Digitizing a book or, as Maina mentioned, a movie like Roosevelt’s trip to Kenya provided here by the library of Congress, without any contextualization perpetuates the idea that, for example in the movie, all Kenyans are exotic and “Zulu” no matter their ethnicity. Maini said that for a decade she had a “gnawing sense of discomfort” when she was researching the British Railway in the Kenyan National Archives. Whose stories are these? she asked herself. Kenyans were frozen in time in a cabinet of curiosities where the camera was a tool of colonial violence. Roopika Risam, drawing off the work of Frantz Fonan, claims that colonialism not only causes physical violence, but also figurative violence which is perpetuated in digital archives which do not confront the domination of the Global North and whiteness. To fix this violence, he argues, necessitates violence, not just diversification. The system needs to be upset. As Risam argues, it is not an “add and stir” process.

Maini showed in her talk how this violence manifests itself as an internalization. When she was a schoolchild in Kenya she was taught to list the advantages of colonialism. The teachers instructed them to include “civilization” and “Christianity.” History, she claimed was told “to us” and not ” about us.” Technology perpetuates this. Technology, she argued, is not abstract but is an extension of ourselves. Like I wrote last week, we exist in the digital world, and the violence of the colonial archive is real. Maini is making real connections with real people through the dissemination and empathetic interpretation of historical sources. For example, the interactive archive of Mau Mau freedom fighter detention camps is upsetting the archive by building a new archive. Relatives are commenting on the primary sources and interactive maps, giving voice to these fighters of black liberation who were considered terrorists up until the early sixties, and more important, telling the story from a Kenyan perspective, or “about us” and not “to us.”
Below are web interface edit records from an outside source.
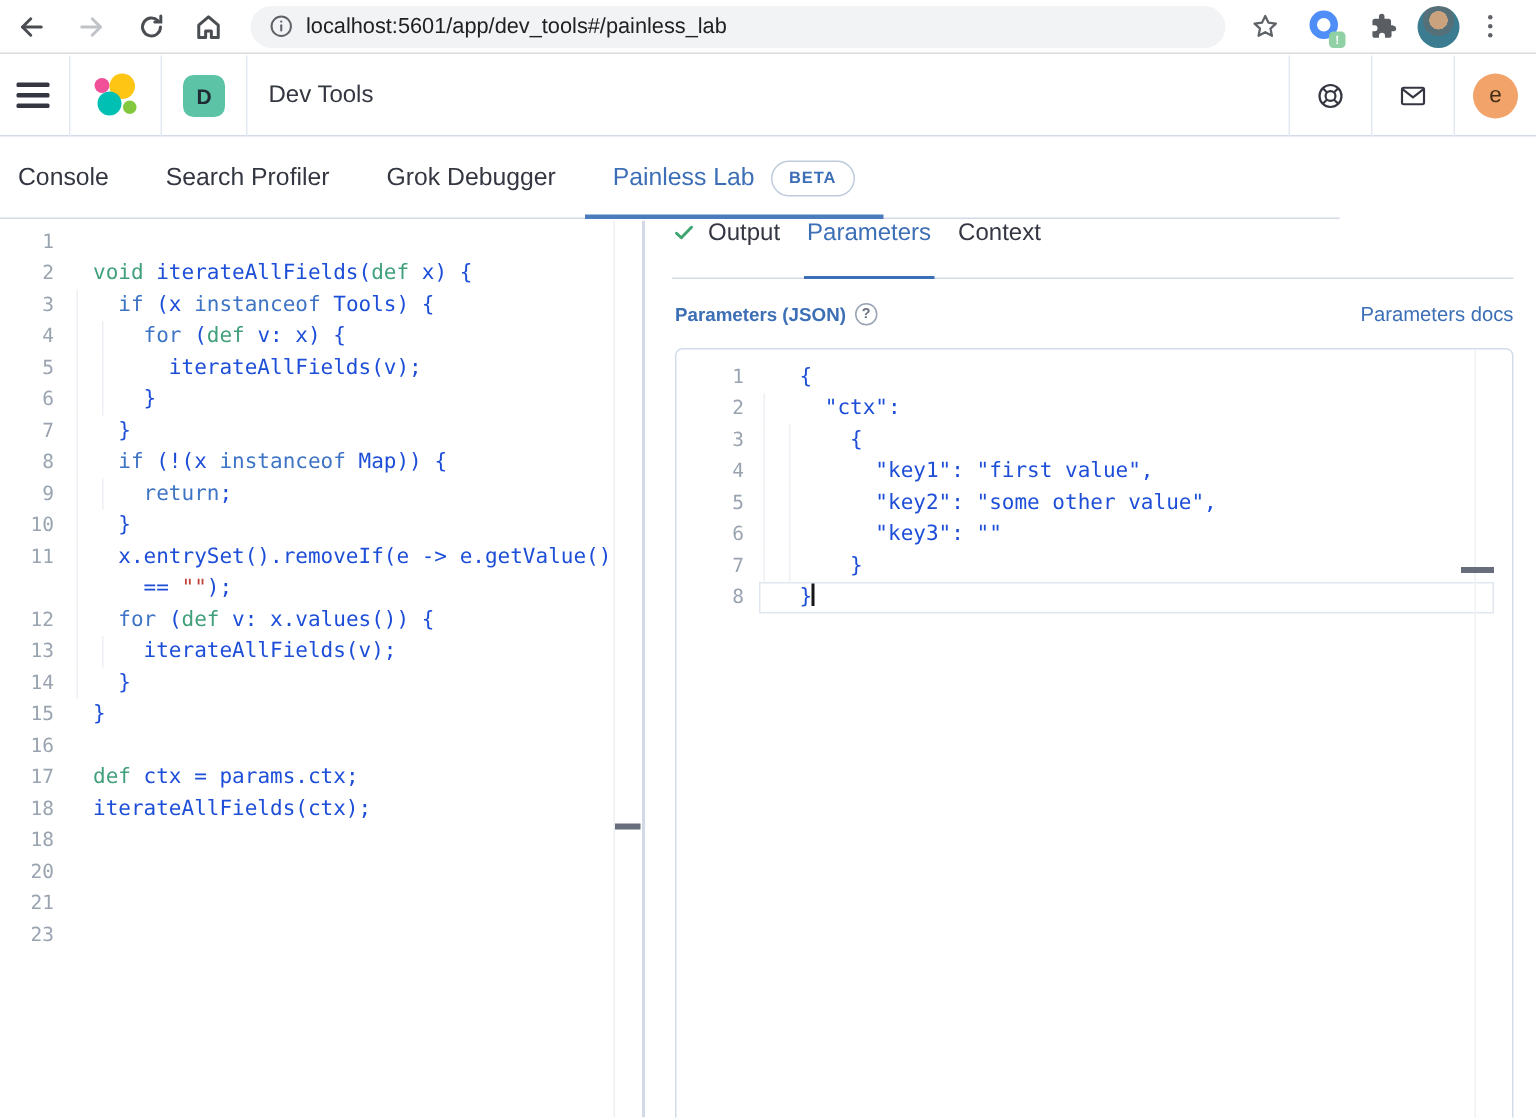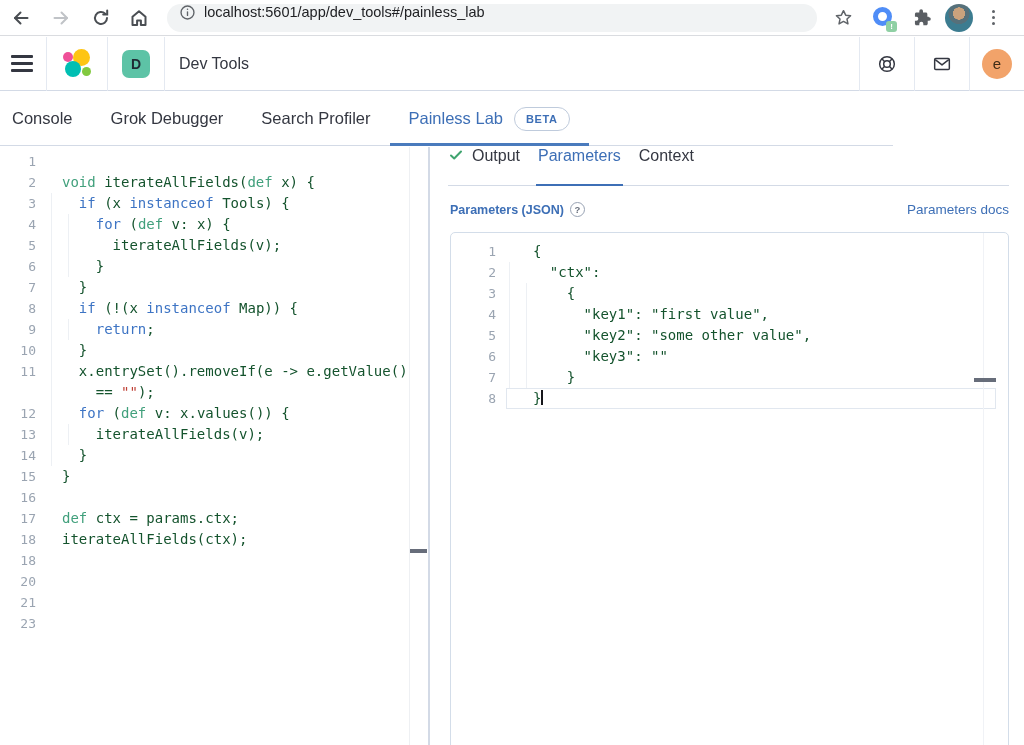--- a/index.html
+++ b/index.html
@@ -5,21 +5,21 @@
   * { margin:0; padding:0; box-sizing:border-box; }
   html,body { width:1024px; height:745px; overflow:hidden; background:#fff;
     font-family:"Liberation Sans","DejaVu Sans",sans-serif; color:#343741; }
 
   
   .browser-bar { position:absolute; left:0; top:0; width:1024px; height:36px; background:#fff;
     border-bottom:1px solid #dadce0; display:flex; align-items:center; }
   .bicon { width:24px; height:24px; display:flex; align-items:center; justify-content:center; flex:0 0 auto; }
   .b-back{ margin-left:9px; } .b-fwd{ margin-left:16px; } .b-reload{ margin-left:16px; } .b-home{ margin-left:14px; }
   .omnibox { margin-left:16px; width:650px; height:28px; background:#f1f3f4; border-radius:14px;
-    display:flex; padding:0 12px; }
+    display:flex; align-items:center; padding:0 12px; }
   .omnibox .url { font-size:14.5px; color:#202124; margin-left:8px; white-space:nowrap; }
   .b-star { margin-left:14px; }
   .ext-ring { position:relative; margin-left:18px; width:22px; height:22px; }
   .ext-ring .ring { width:19px; height:19px; border:5px solid #4f8df7; border-radius:50%; }
   .ext-ring .badge { position:absolute; right:-2px; bottom:-3px; width:11px; height:11px; background:#8fd0a4;
     border-radius:3px; color:#fff; font-size:8px; font-weight:bold; line-height:11px; text-align:center; }
   .b-puzzle { margin-left:14px; }
   .profile-avatar { margin-left:12px; width:28px; height:28px; border-radius:50%; flex:0 0 auto;
     background: radial-gradient(circle at 50% 34%, #caa27d 0 26%, #56707a 27% 45%, #3c7c90 46% 100%); }
   .b-dots { margin-left:11px; display:flex; flex-direction:column; gap:3px; align-items:center; width:18px; }
@@ -60,21 +60,21 @@
   .pane-divider { position:absolute; left:428px; top:0; width:2px; height:598px; background:#d3dae6; }
 
   
   .ed-rows { position:absolute; display:flex; flex-direction:column; }
   .ed-row { display:flex; height:21px; flex:0 0 21px; }
   .gut { font-family:"DejaVu Sans Mono","Liberation Mono",monospace; font-size:13px; line-height:21px;
     color:#9aa4b1; text-align:right; flex:0 0 auto; }
   .code { position:relative; flex:1 1 auto; white-space:pre; font-family:"DejaVu Sans Mono","Liberation Mono",monospace;
     font-size:14px; line-height:21px; }
   .code .guide { position:absolute; top:0; bottom:0; width:1px; background:#edf0f4; }
-  .p { color:#14532d; } .k { color:#3d74c4; } .t { color:#41a07c; } .s { color:#bf4136; }
+  .p { color:#1d4ed8; } .k { color:#3d74c4; } .t { color:#41a07c; } .s { color:#bf4136; }
   .cur { box-shadow: inset 0 0 0 1px #e1e7ef; }
   .caret { display:inline-block; width:2px; height:15px; background:#16171b; vertical-align:-2px; }
 
   .left-editor { left:0; top:4px; width:427px; }
   .left-editor .gut { width:48px; padding-right:12px; }
   .left-editor .code { padding-left:14px; }
   .ed-ruler-left { position:absolute; left:409px; top:0; width:1px; height:598px; background:#eef0f3; }
   .dash { position:absolute; height:4px; background:#676d7a; }
   .dash-left { left:410px; top:402px; width:17px; }
 
@@ -198,24 +198,24 @@
       <div class="user-avatar">e</div>
     </div>
   </div>
 </div>
 
 <div class="main-tabs">
   <div class="mtab">
       <span>Console</span>
     </div>
   <div class="mtab">
+      <span>Search Profiler</span>
+    </div>
+  <div class="mtab">
       <span>Grok Debugger</span>
-    </div>
-  <div class="mtab">
-      <span>Search Profiler</span>
     </div>
   <div class="mtab active">
     <span>Painless Lab</span>
     <span class="beta-badge">BETA</span>
   </div>
 </div>
 
 <div class="content">
 
   <div class="ed-rows left-editor" id="ed-left">

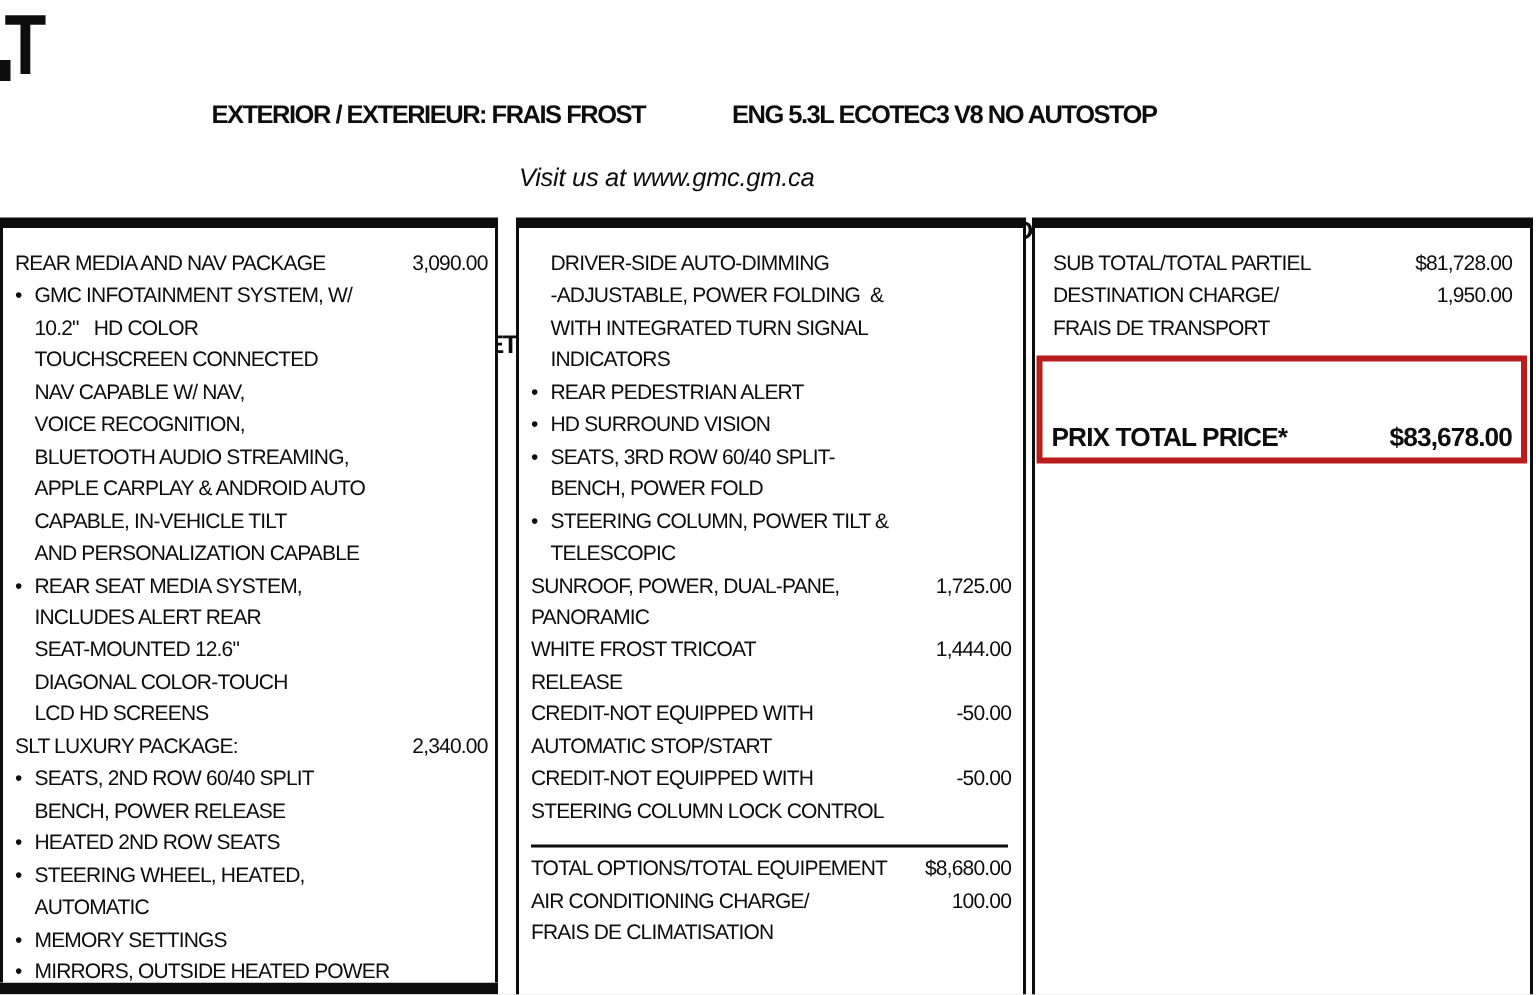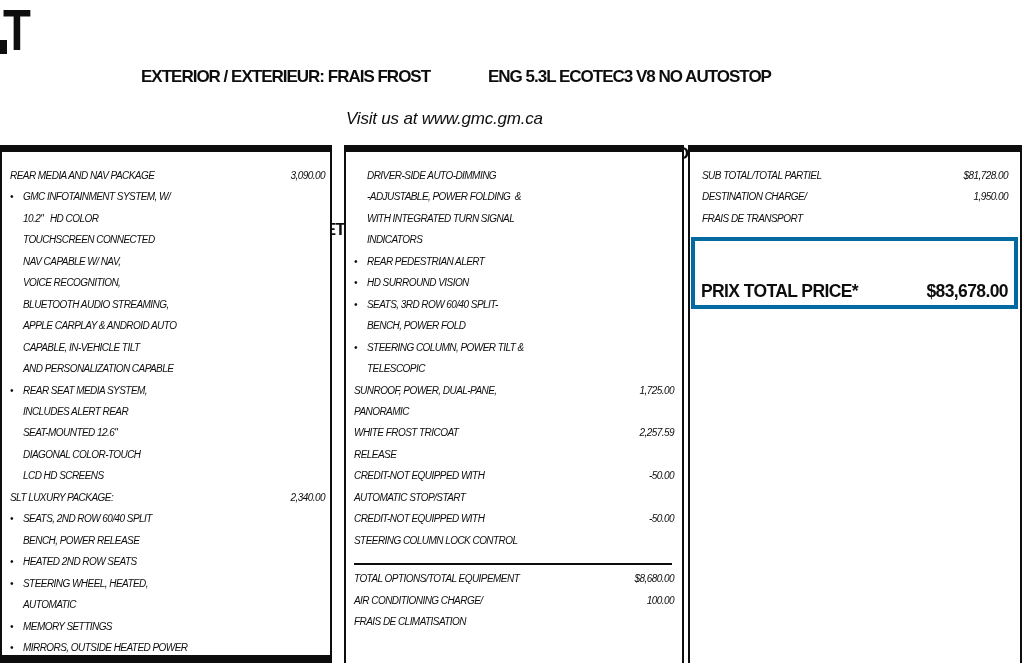--- a/index.html
+++ b/index.html
@@ -42,33 +42,32 @@
   }
   #col1{left:0; width:332px; height:503px;}
   #col2{left:344px; width:340px; height:520px;}
   #col3{left:688px; width:334px; height:520px;}
   .col-inner{padding:13px 5px 0 8px;}
   #col2 .col-inner{padding:13px 8px 0 8px;}
   #col3 .col-inner{padding:13px 12px 0 12px;}
   
   .row{
     display:flex; align-items:center;
-    font-size:10px; letter-spacing:-0.55px; line-height:21.45px;
+    font-size:14px; letter-spacing:-0.55px; line-height:21.45px;
     white-space:pre;
-    font-style:italic;
   }
   .row .mark{flex:none; width:13px;}
   .row.ind .txt{padding-left:13px;}
   .row .txt{white-space:pre;}
   .row .price{margin-left:auto; padding-left:4px; white-space:pre;}
   .divider{height:2px; background:#0d0d0d; margin:12px 2px 3px 0;}
   
   .total-box{
     display:flex; align-items:baseline;
-    border:4px solid #0369a1;
+    border:4px solid #b91c1c;
     margin:8px -10px 0 -11px; padding:2px 6px;
     font-weight:700; font-size:17.5px; letter-spacing:-0.6px; line-height:24px;
     white-space:pre;
   }
   .total-box .price{margin-left:auto; padding-left:4px;margin-top:36px;}
 </style>
 </head>
 <body>
 
 <div id="sticker">
@@ -130,21 +129,21 @@
           <div class="row ind"><span class="txt">WITH INTEGRATED TURN SIGNAL</span></div>
           <div class="row ind"><span class="txt">INDICATORS</span></div>
           <div class="row bul"><span class="mark">•</span><span class="txt">REAR PEDESTRIAN ALERT</span></div>
           <div class="row bul"><span class="mark">•</span><span class="txt">HD SURROUND VISION</span></div>
           <div class="row bul"><span class="mark">•</span><span class="txt">SEATS, 3RD ROW 60/40 SPLIT-</span></div>
           <div class="row ind"><span class="txt">BENCH, POWER FOLD</span></div>
           <div class="row bul"><span class="mark">•</span><span class="txt">STEERING COLUMN, POWER TILT &amp;</span></div>
           <div class="row ind"><span class="txt">TELESCOPIC</span></div>
           <div class="row"><span class="txt">SUNROOF, POWER, DUAL-PANE,</span><span class="price">1,725.00</span></div>
           <div class="row"><span class="txt">PANORAMIC</span></div>
-          <div class="row"><span class="txt">WHITE FROST TRICOAT</span><span class="price">2,257.59</span></div>
+          <div class="row"><span class="txt">WHITE FROST TRICOAT</span><span class="price">1,444.00</span></div>
           <div class="row"><span class="txt">RELEASE</span></div>
           <div class="row"><span class="txt">CREDIT-NOT EQUIPPED WITH</span><span class="price">-50.00</span></div>
           <div class="row"><span class="txt">AUTOMATIC STOP/START</span></div>
           <div class="row"><span class="txt">CREDIT-NOT EQUIPPED WITH</span><span class="price">-50.00</span></div>
           <div class="row"><span class="txt">STEERING COLUMN LOCK CONTROL</span></div>
         </div>
       <div class="divider"></div>
       <div>
           <div class="row"><span class="txt">TOTAL OPTIONS/TOTAL EQUIPEMENT</span><span class="price">$8,680.00</span></div>
           <div class="row"><span class="txt">AIR CONDITIONING CHARGE/</span><span class="price">100.00</span></div>

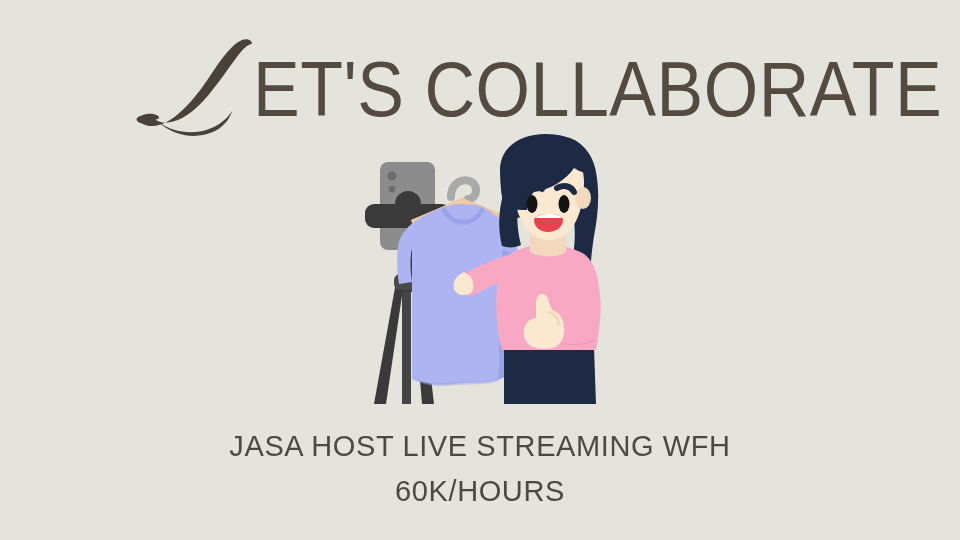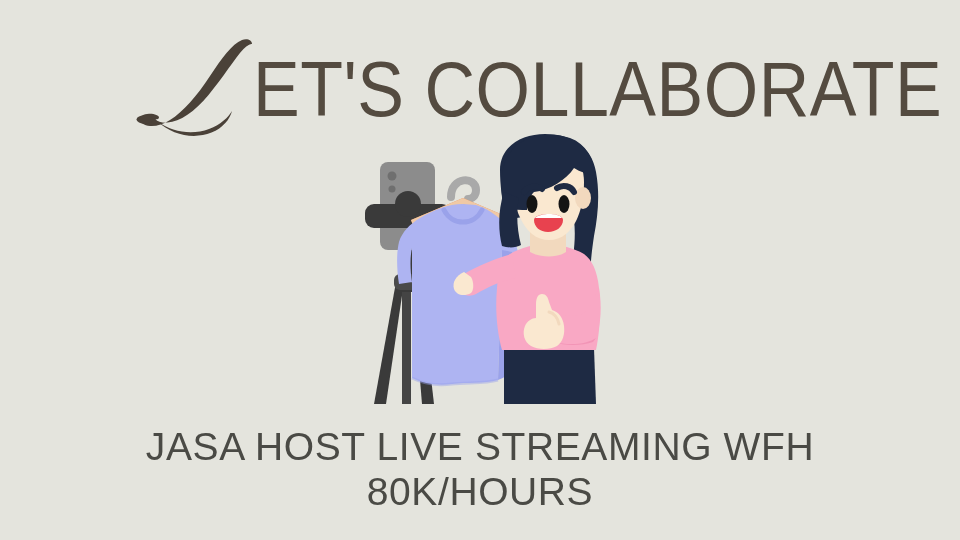--- a/index.html
+++ b/index.html
@@ -56,21 +56,21 @@
     left: 0;
     top: 424px;
     width: 960px;
     text-align: center;
     color: #4A4A45;
     font-family: "Liberation Sans", sans-serif;
     font-weight: 400;
   }
   .caption-line {
     display: block;
-    font-size: 39px;
+    font-size: 29px;
     letter-spacing: 0.6px;
     line-height: 45px;
     white-space: nowrap;
   }
 
   
   #illustration {
     position: absolute;
     left: 352px;
     top: 132px;
@@ -232,16 +232,16 @@
         <path d="M182 88 C182 84 190 82 197 82 C204 82 211 84 211 88
                  C211 95 204 100 196 100 C188 100 182 95 182 88 Z" fill="#E8424F"></path>
         <path d="M183 86 C186 83 192 82 197 82 C203 82 208 83 210 86 Z" fill="#FFFFFF"></path>
       </g>
 
     </svg>
   </div>
 
   <div id="caption">
     <span class="caption-line">JASA HOST LIVE STREAMING WFH</span>
-    <span class="caption-line">80K/HOURS</span>
+    <span class="caption-line">60K/HOURS</span>
   </div>
 
 </div>
 
 </body></html>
As I fiddled around with the interpretation button today at the symposium and finally decided to take a break when I realized that I was stuck with listening to French, which my extent of speaking is embarrassingly American, I gained an understanding of how most of the world feels when it comes to digital humanities. I was brought up to speak the nearly universal language of digital humanities. And this is a problem. Alex Gil and Élica Ortega point out the obvious which people like me don’t usually think about. Digital humanities is dominated by English. The excuse that it makes more sense to have a universal language because then “we” don’t have to relearn everything is so ridiculously ethnocentric that it is almost silly that it needs to be pointed out. The second point they make, was not so obvious

DH is extremely wasteful. This latter observation was strange to me. We were always taught to “go paperless” but never think about the infrastructure needed to keep materials online indefinitely. 2% of the energy used in the US, for example, is for server hosts. Invariably, this affects the most vulnerable people in the world. Gil and Ortega suggest a “print it and delete it” course of action which would free up valuable server space that we all just unwittingly fill up with ten copies of a picture we took on our summer vacation. Digital neocolonialism is not always readily apparent.

The most important thing I took away from the readings this week and the talk this morning is summed up in a question Maini asked: “what do I learn from the archive and what do I add to the archive?” Everything we add to the archive, be it digital or analog, has power. We all need to be empathetic as we add to the materials which construct our shared historical truth. We need to decolonize our minds first, whether we are the colonized or the colonizer, if we are to decolonize digital humanities. It is not an easy task and involves being mindful of how others will interpret what we contribute.